My son is 7 now and he seems to be almost typical now for behavior. We stopped seeing regular doctors and went to nathropaths, homeopaths, reiki, etc. So tests from the USA-great plains laboratory and got on supplements, and DETOXED, and continually DETOX. Switched to all organic food (meat, dairy-even goats milk better or homemade almond milk, vegetables and fruits), no sugar/artificial sugar or additives and preservatives, lots of raw vegetables-hard at first as they are picky eaters wanting cheese and bread, but took him off and did fancy tricks and fun games with the new food. Lots of probiotics to heal the gut and high quality fish oil for the brain. No chemicals like clean free or dishwasher rinse, cleaning and personal products etc. Gluten free/casein free -baby stepped our way there and now we eat so healthy easily. he reads labels and No GMO’s or fast food chains at his instance. Along with great training from DIR Floortime, online and therapist in your area and many brain development things, like iPad apps, lumosity, tons of exposure and change to gain brain flexibility. And love and hugs and squeezes during to get through it. No meds and never anymore vaccinations or Tylenol or fluoride (toothpaste or water). Found lots of help on the internet. Hang in there, as they detox they can get healthier as long as more toxins are not coming in faster than you are getting them out. You can do it, take baby steps and the switch over will save the whole family in the long run.

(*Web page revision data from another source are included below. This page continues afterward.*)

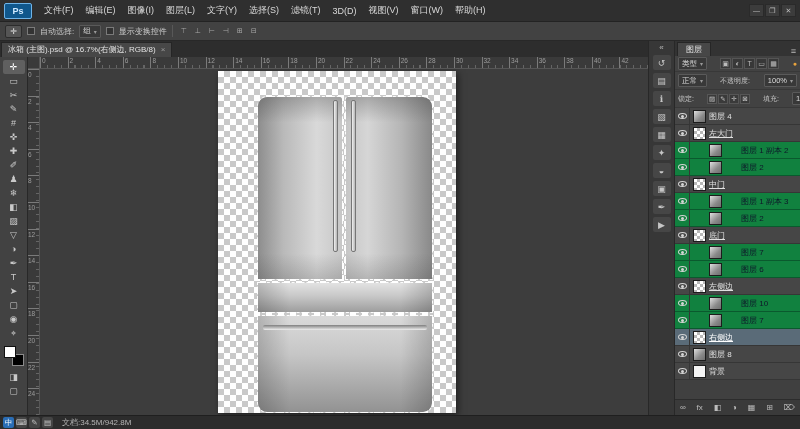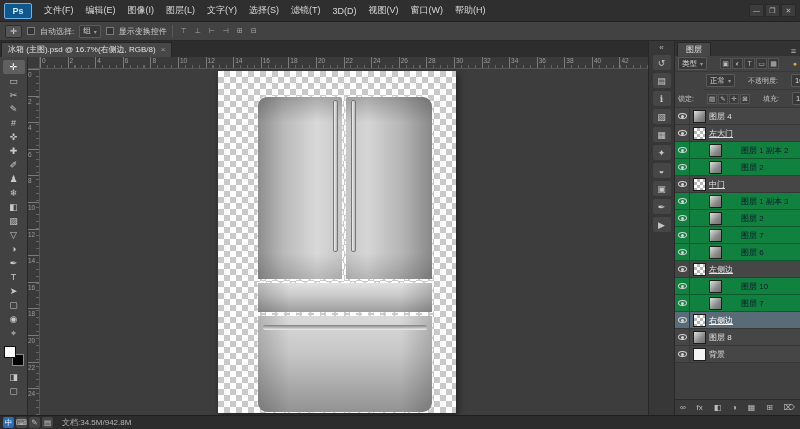--- a/index.html
+++ b/index.html
@@ -75,21 +75,21 @@
   .dock-icons{display:flex;flex-direction:column;gap:3px;}
   .dock-icon{width:18px;height:15px;background:#464646;border-radius:2px;font-size:9px;color:#c6c6c6;display:flex;align-items:center;justify-content:center;}
 
   
   #layers{position:absolute;left:674px;top:41px;width:126px;height:374px;background:#424242;border-left:1px solid #282828;display:flex;flex-direction:column;}
   .p-tabs{height:15px;background:#333;display:flex;align-items:flex-end;padding-left:2px;flex:0 0 auto;}
   .p-tab{height:14px;padding:0 8px;background:#474747;border:1px solid #262626;border-bottom:none;color:#e5e5e5;display:flex;align-items:center;font-size:8px;}
   .p-menu{margin-left:auto;margin-right:4px;color:#bbb;font-size:9px;}
   .p-filter,.p-blend,.p-lock{display:flex;align-items:center;gap:13px;padding:0 3px;border-bottom:1px solid #383838;flex:0 0 auto;}
   .p-filter{height:16px;}
-  .p-blend{height:18px;margin-left:28px;}
+  .p-blend{height:18px;}
   .p-lock{height:18px;}
   .filter-icons{display:flex;gap:1px;}
   .ficon{width:11px;height:11px;background:#383838;border:1px solid #555;font-size:7px;color:#bbb;display:flex;align-items:center;justify-content:center;}
   .fswitch{margin-left:auto;color:#e8a33d;font-size:7px;}
   .plabel{color:#c5c5c5;font-size:7px;white-space:nowrap;}
   .lock-icons{display:flex;gap:1px;}
   .licon{width:10px;height:10px;font-size:6.5px;color:#c5c5c5;background:#3a3a3a;border:1px solid #565656;display:flex;align-items:center;justify-content:center;}
   .dd.val{margin-left:auto;}
   .layer-list{flex:1;background:#404040;overflow:hidden;}
   .layer-row{height:17px;display:flex;align-items:center;background:#464646;border-bottom:1px solid #363636;color:#e0e0e0;}
@@ -372,20 +372,27 @@
           <span class="thumb"></span>
           <span class="lname">图层 1 副本 3</span>
         </div>
         <div class="layer-row color-green thumb-gray">
           <span class="eye-cell">
             <span class="eye"></span>
           </span>
           <span class="thumb"></span>
           <span class="lname">图层 2</span>
         </div>
+        <div class="layer-row thumb-checker underline">
+          <span class="eye-cell">
+            <span class="eye"></span>
+          </span>
+          <span class="thumb"></span>
+          <span class="lname">底门</span>
+        </div>
         <div class="layer-row color-green thumb-gray">
           <span class="eye-cell">
             <span class="eye"></span>
           </span>
           <span class="thumb"></span>
           <span class="lname">图层 7</span>
         </div>
         <div class="layer-row color-green thumb-gray">
           <span class="eye-cell">
             <span class="eye"></span>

My sons meltdowns have gotten much better since my daughter was born. Before he would try and hurt himself by hitting himself or by running in to walls. I would have to hold him to stop him from doing so. Now when he has a meltdown he runs to my room and covers himself with a blanket, then calls for me and rubs my ear until he calms down.

I need to pull out my “soap box” for a moment and encourage folks to use person first language when referring to children with autism or any other person with any other disease/disability. Recognizing that these are people/children first and foremost – who just have a significant diagnosis.
My daughter has autism and epilepsy. She is NOT an autistic or epileptic child – her diagnoses do not define the person she is. Thank you.
Now about melt-downs – my daughter is now in her mid twenties – I can’t say the melt downs have ended – I can say they are few and far between. With much support she has gained the skills she needs to walk away and find a place where she can make sense of what is going on.
She did not receive a diagnosis of autism until she was 15 – so we dealt with the melt downs prior to that as behavioral/parenting issues. With that diagnosis came information that we could draw from to help her when a meltdown happened. For her it was begin wrapped tightly in stretchy fabric, rocked back and forth by us her parents until she calmed. Sometime we could manage with just our arms around her – not often. We had a net swing under our porch where she would curl up and just rock and rock herself calm. Burying herself under piles of blankets on her bed and allowing her father or I to “squish” her also worked well. Deep pressure – for my daughter that was the answer.

My son was diagnosed with Aspergers when he was 7 after his mainstream couldn’t cope with his meltdowns. He would be given work to do but would just stare at it then screw it up and scream. He would start to throw chairs around so the whole class would be evacuated, leaving him to calm down. He really didn’t know what he had to do and this would really upset him.

He is now just turned 19 and like every parents nightmare (more so with parents of an autistic child), has been in trouble with police and ended up in a mental health unit in our local hospital several times. This being mostly due to transition, leaving school, not knowing what to do with himself (drastic change to his life)

With help from our local learning disability team, Mental health team, Doctors and Social Workers and other organisations we have hopefully started to get him back on track and feeling better in himself (Its taken 7 months of complete meltdown hell)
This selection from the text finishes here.